At the end of each financial year, the board is convened to make available
the financial statements of the preceding year and the budget for approval
at the annual general meeting.
The balance sheets must be deposited at the headquarters of the association
within fifteen days prior to the meeting convened for their approval, and
available to all who have the right to be interested in reading them.
Article 20. The association is not allowed to distribute, even in an
indirect manner, profits or management surpluses however denominated, nor
funds, reserves or capital during the life of the association, unless such
destinations or distributions are imposed by law or carried out in favour of
other non-profit charitable (Onlus) associations which by law, statute or rule
are part of the same unitary structure.
The association is obliged to use all profits or management surpluses for
the realisation of institutional activities and those directly connected
to the association.
Article 21. In case of dissolution, for whatever reason, the association is obliged to distribute its assets to other non-profit organisations (Onlus), or to public entities, as dictated by article 3, comma 190, of the law 23 December 1996 n.662, unless imposed to do otherwise by law.

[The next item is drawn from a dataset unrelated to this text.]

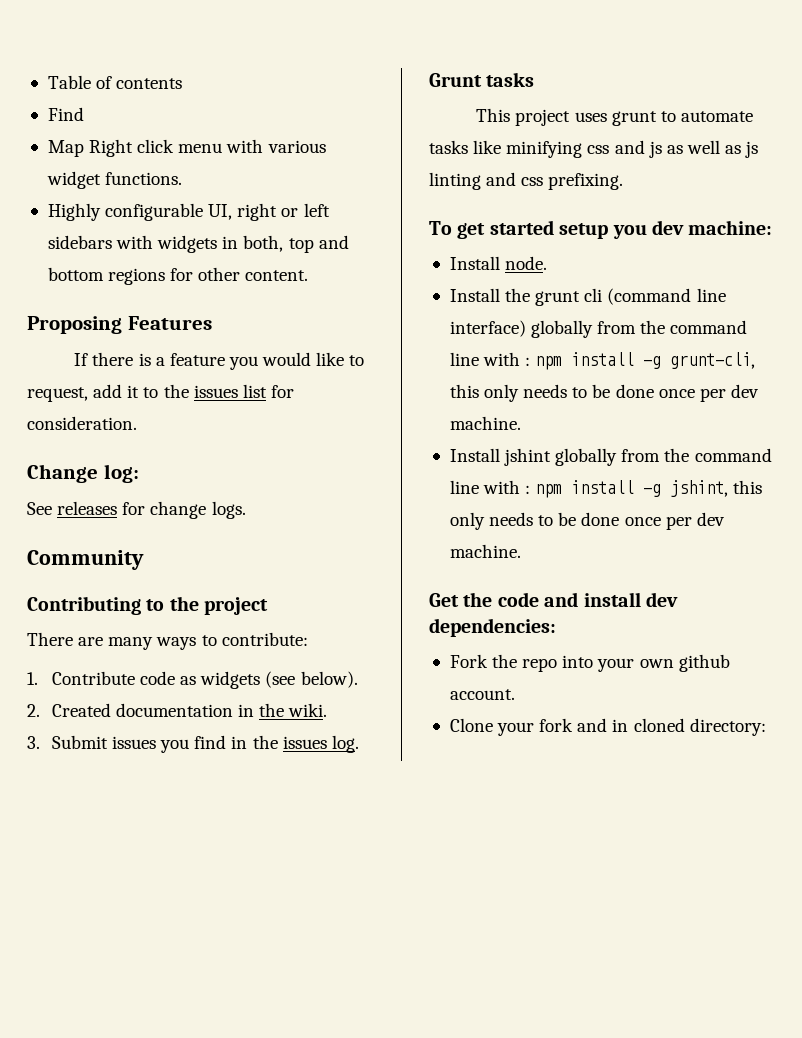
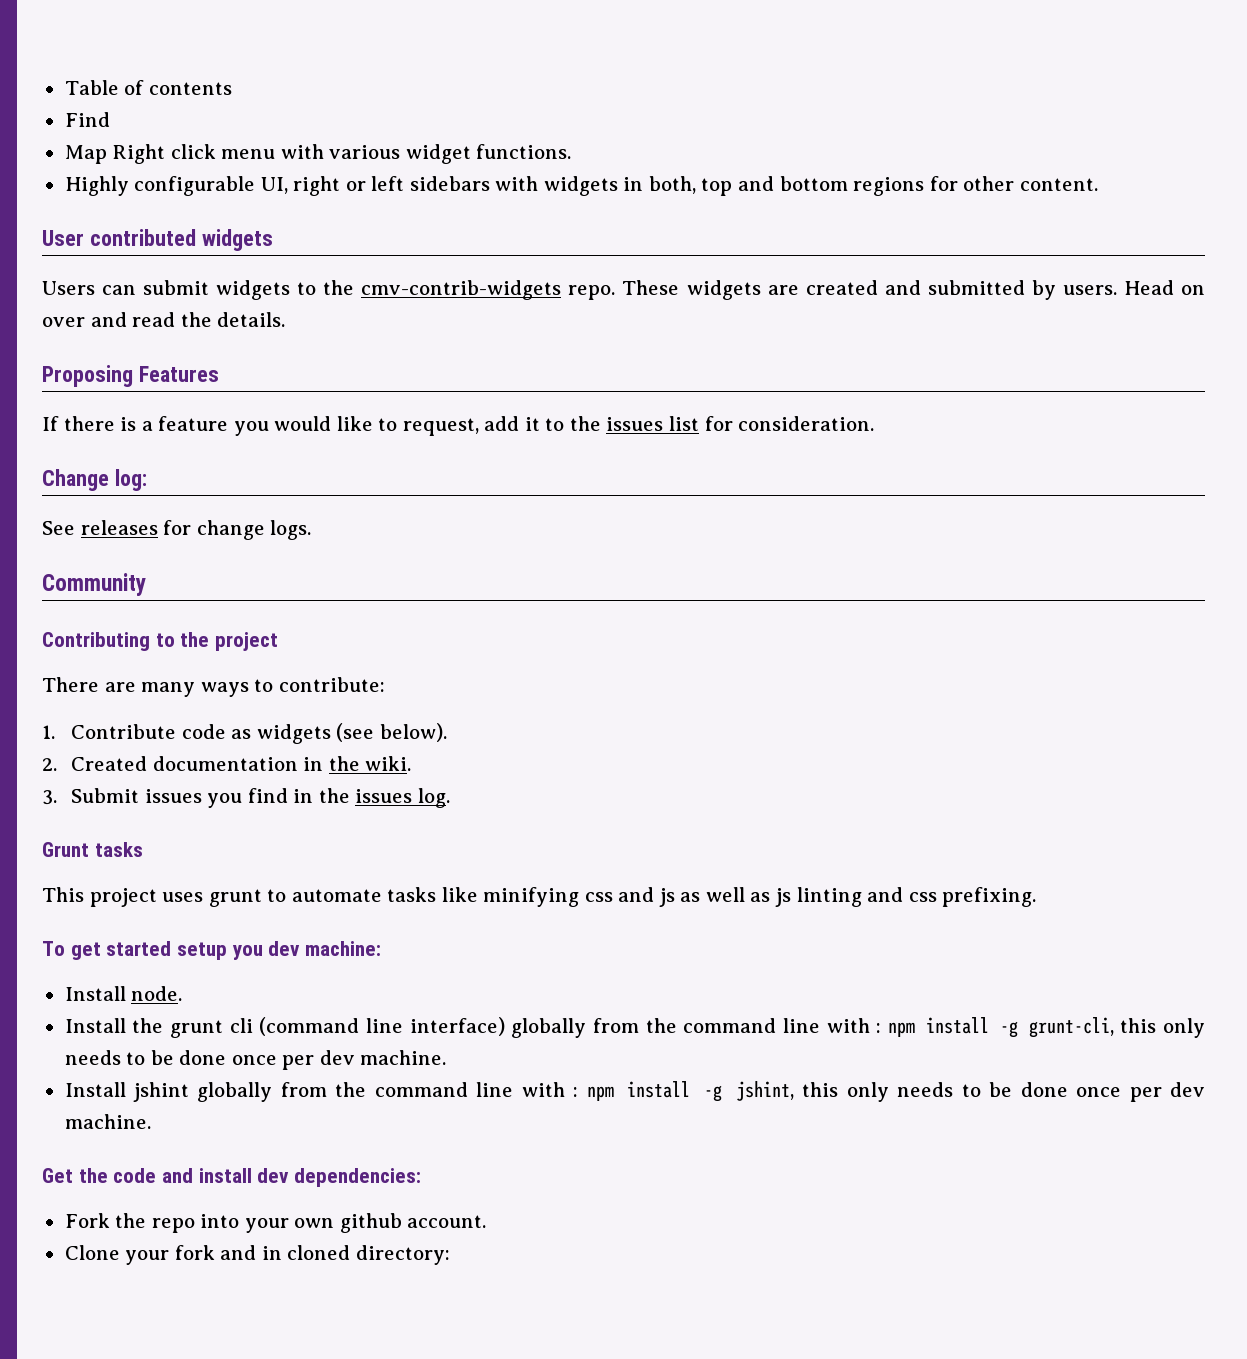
(309, 275) none -> [42,229,273,251] [42,280,1205,300] [42,312,286,327] // User contributed widgets // Users can submit widgets to the cmv-contrib-widgets repo. These widgets are created and submitted by users. Head on over and read the details.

Article 22. Any controversy arising during the execution or interpretation of the present statute, which may become an object of compromise, will be placed under the jurisdiction of an independent arbitrator who will arbitrate according to equity and without formality of procedure, or standard arbitration procedures. The arbitrator will be selected by mutual consent of the contending parties; if there is no agreement about the nomination of the arbitrator, the President of the Court of Trieste will see to his nomination.
Article 23. For anything not covered by the present statutes, the association
may instigate internal rules which must be proposed by the board and approved
by the annual general meeting of members.
Where not specifically covered, reference must be made to the regulations
of bodies contained in Book I of the Civil Code, or otherwise to the regulations
contained in Book V of the Civil code.